Entries taken from a collection:
──────────
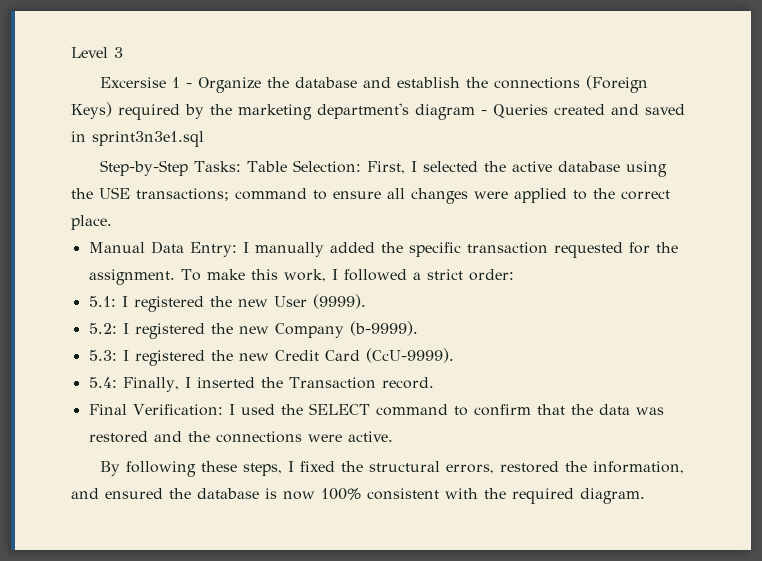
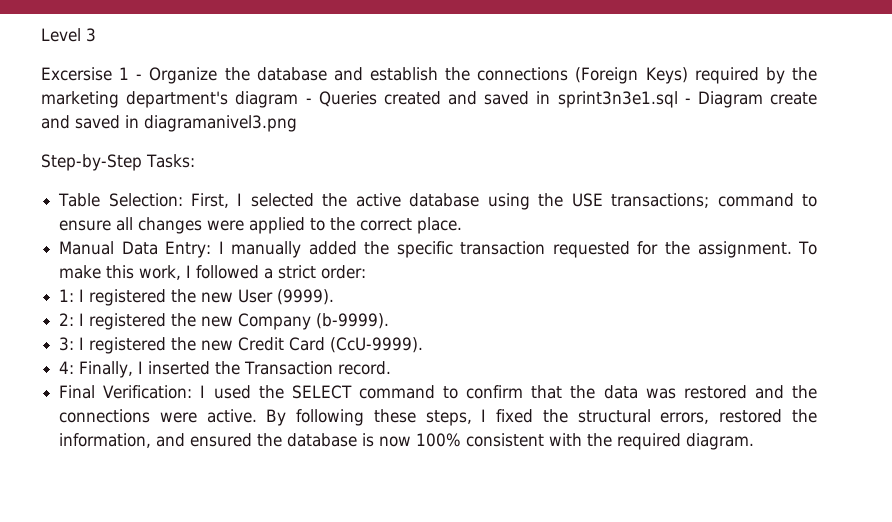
- Excersise 1 - Organize the database and establish the connections (Foreign Keys) required by the marketing department's diagram - Queries created and saved in sprint3n3e1.sql
+ Excersise 1 - Organize the database and establish the connections (Foreign Keys) required by the marketing department's diagram - Queries created and saved in sprint3n3e1.sql - Diagram create and saved in diagramanivel3.png
- Step-by-Step Tasks: Table Selection: First, I selected the active database using the USE transactions; command to ensure all changes were applied to the correct place.
+ Step-by-Step Tasks:
+ Table Selection: First, I selected the active database using the USE transactions; command to ensure all changes were applied to the correct place.
- 5.1: I registered the new User (9999).
+ 1: I registered the new User (9999).
- 5.2: I registered the new Company (b-9999).
+ 2: I registered the new Company (b-9999).
- 5.3: I registered the new Credit Card (CcU-9999).
+ 3: I registered the new Credit Card (CcU-9999).
- 5.4: Finally, I inserted the Transaction record.
+ 4: Finally, I inserted the Transaction record.
- Final Verification: I used the SELECT command to confirm that the data was restored and the connections were active.
- By following these steps, I fixed the structural errors, restored the information, and ensured the database is now 100% consistent with the required diagram.
+ Final Verification: I used the SELECT command to confirm that the data was restored and the connections were active. By following these steps, I fixed the structural errors, restored the information, and ensured the database is now 100% consistent with the required diagram.

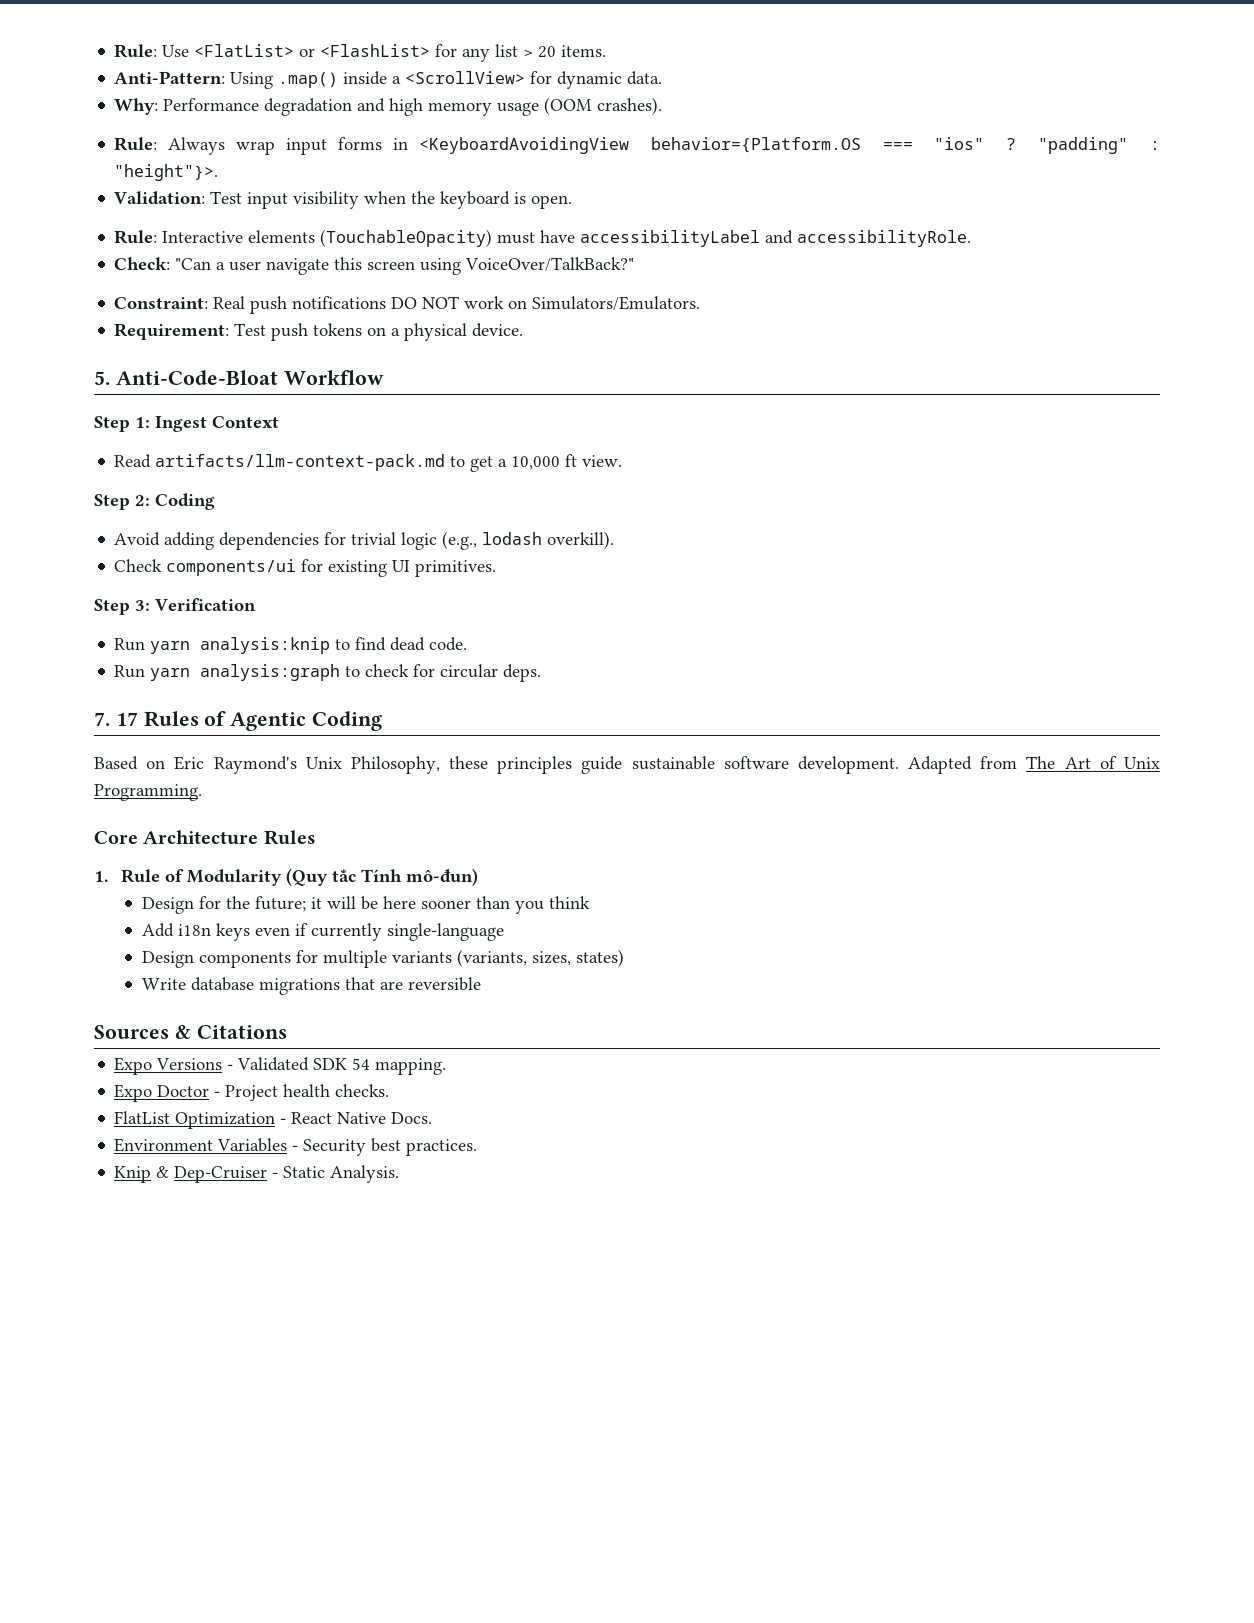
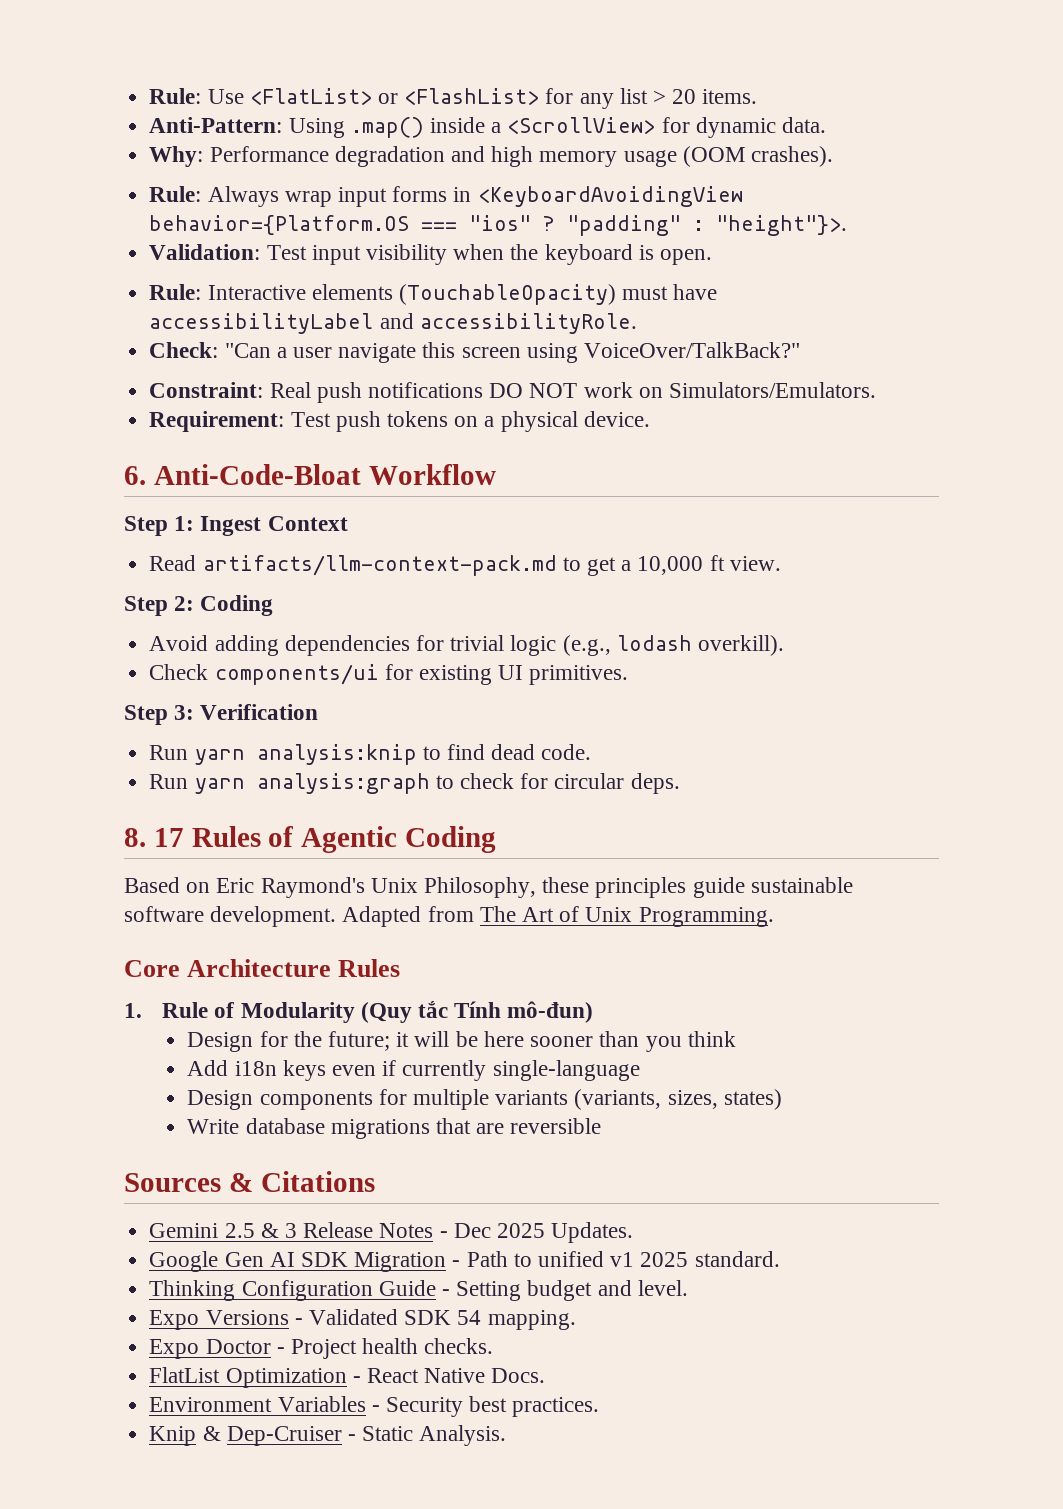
- 5. Anti-Code-Bloat Workflow
+ 6. Anti-Code-Bloat Workflow
- 7. 17 Rules of Agentic Coding
+ 8. 17 Rules of Agentic Coding
+ Gemini 2.5 & 3 Release Notes - Dec 2025 Updates.
+ Google Gen AI SDK Migration - Path to unified v1 2025 standard.
+ Thinking Configuration Guide - Setting budget and level.

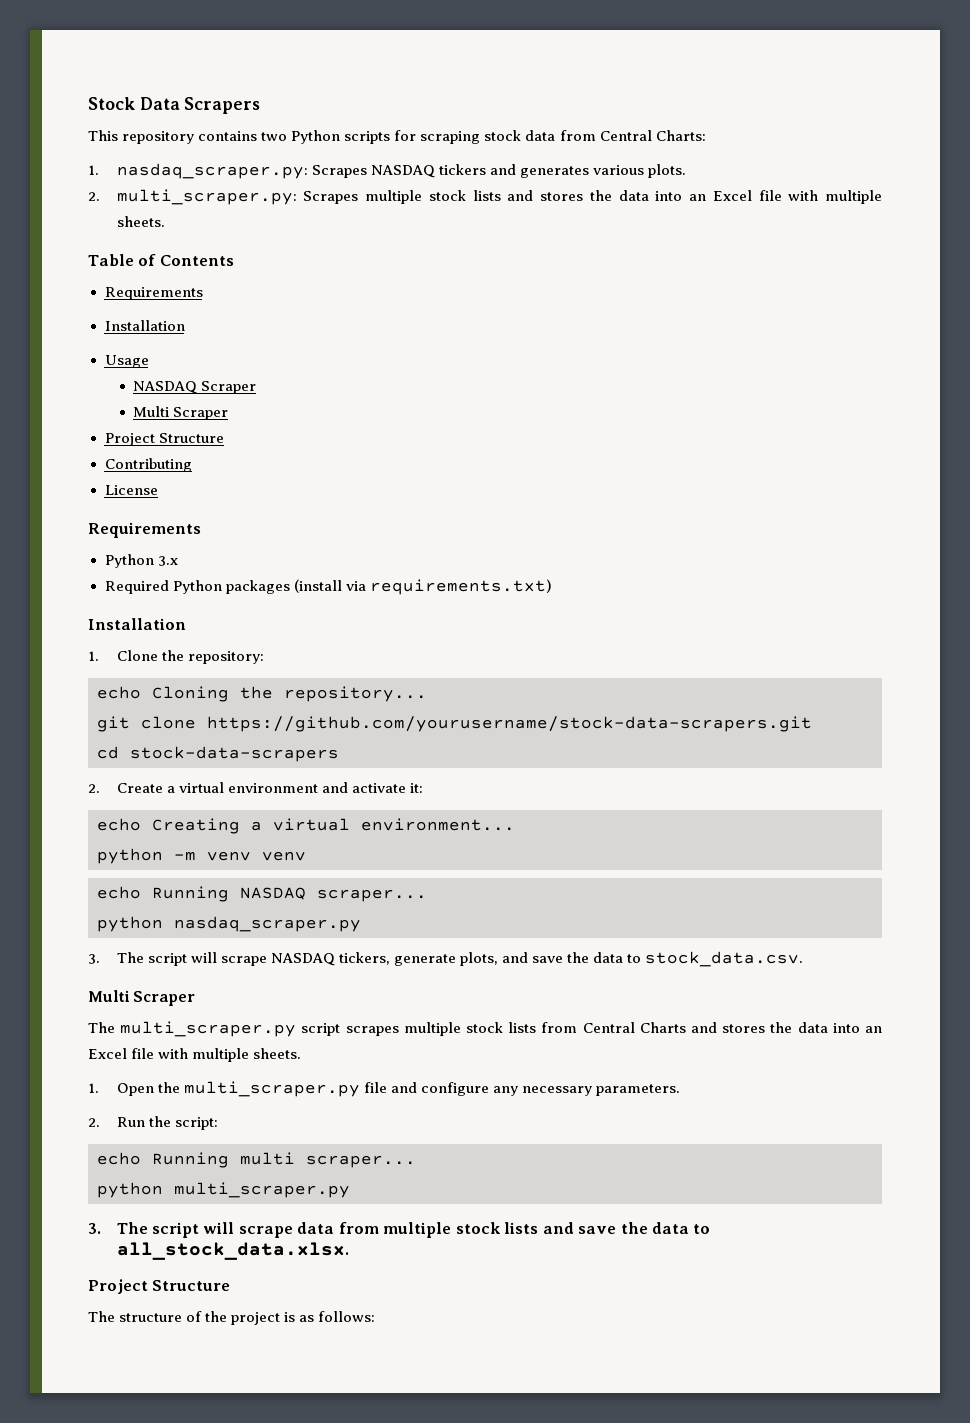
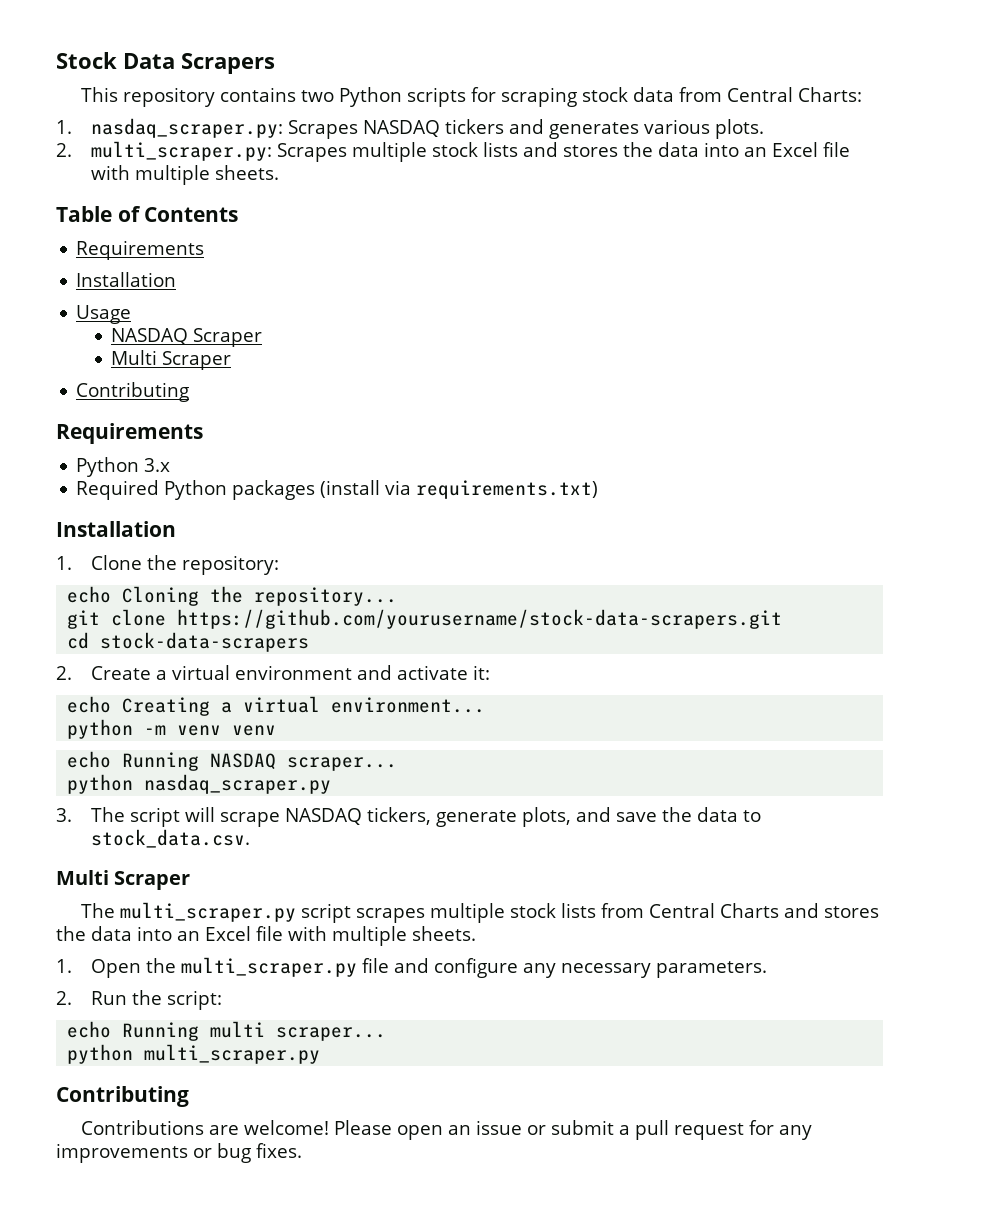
  NASDAQ Scraper
  Multi Scraper
- Project Structure
  Contributing
- License
  python multi_scraper.py
- 3. The script will scrape data from multiple stock lists and save the data to all_stock_data.xlsx.
- Project Structure
- The structure of the project is as follows:
+ Contributing
+ Contributions are welcome! Please open an issue or submit a pull request for any improvements or bug fixes.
──────────
The records above should be returned exactly, with only their pictures held back.

Solution to this task ->
- Excersise 1 - Organize the database and establish the connections (Foreign Keys) required by the marketing department's diagram - Queries created and saved in sprint3n3e1.sql
+ Excersise 1 - Organize the database and establish the connections (Foreign Keys) required by the marketing department's diagram - Queries created and saved in sprint3n3e1.sql - Diagram create and saved in diagramanivel3.png
- Step-by-Step Tasks: Table Selection: First, I selected the active database using the USE transactions; command to ensure all changes were applied to the correct place.
+ Step-by-Step Tasks:
+ Table Selection: First, I selected the active database using the USE transactions; command to ensure all changes were applied to the correct place.
- 5.1: I registered the new User (9999).
+ 1: I registered the new User (9999).
- 5.2: I registered the new Company (b-9999).
+ 2: I registered the new Company (b-9999).
- 5.3: I registered the new Credit Card (CcU-9999).
+ 3: I registered the new Credit Card (CcU-9999).
- 5.4: Finally, I inserted the Transaction record.
+ 4: Finally, I inserted the Transaction record.
- Final Verification: I used the SELECT command to confirm that the data was restored and the connections were active.
- By following these steps, I fixed the structural errors, restored the information, and ensured the database is now 100% consistent with the required diagram.
+ Final Verification: I used the SELECT command to confirm that the data was restored and the connections were active. By following these steps, I fixed the structural errors, restored the information, and ensured the database is now 100% consistent with the required diagram.

- 5. Anti-Code-Bloat Workflow
+ 6. Anti-Code-Bloat Workflow
- 7. 17 Rules of Agentic Coding
+ 8. 17 Rules of Agentic Coding
+ Gemini 2.5 & 3 Release Notes - Dec 2025 Updates.
+ Google Gen AI SDK Migration - Path to unified v1 2025 standard.
+ Thinking Configuration Guide - Setting budget and level.

  NASDAQ Scraper
  Multi Scraper
- Project Structure
  Contributing
- License
  python multi_scraper.py
- 3. The script will scrape data from multiple stock lists and save the data to all_stock_data.xlsx.
- Project Structure
- The structure of the project is as follows:
+ Contributing
+ Contributions are welcome! Please open an issue or submit a pull request for any improvements or bug fixes.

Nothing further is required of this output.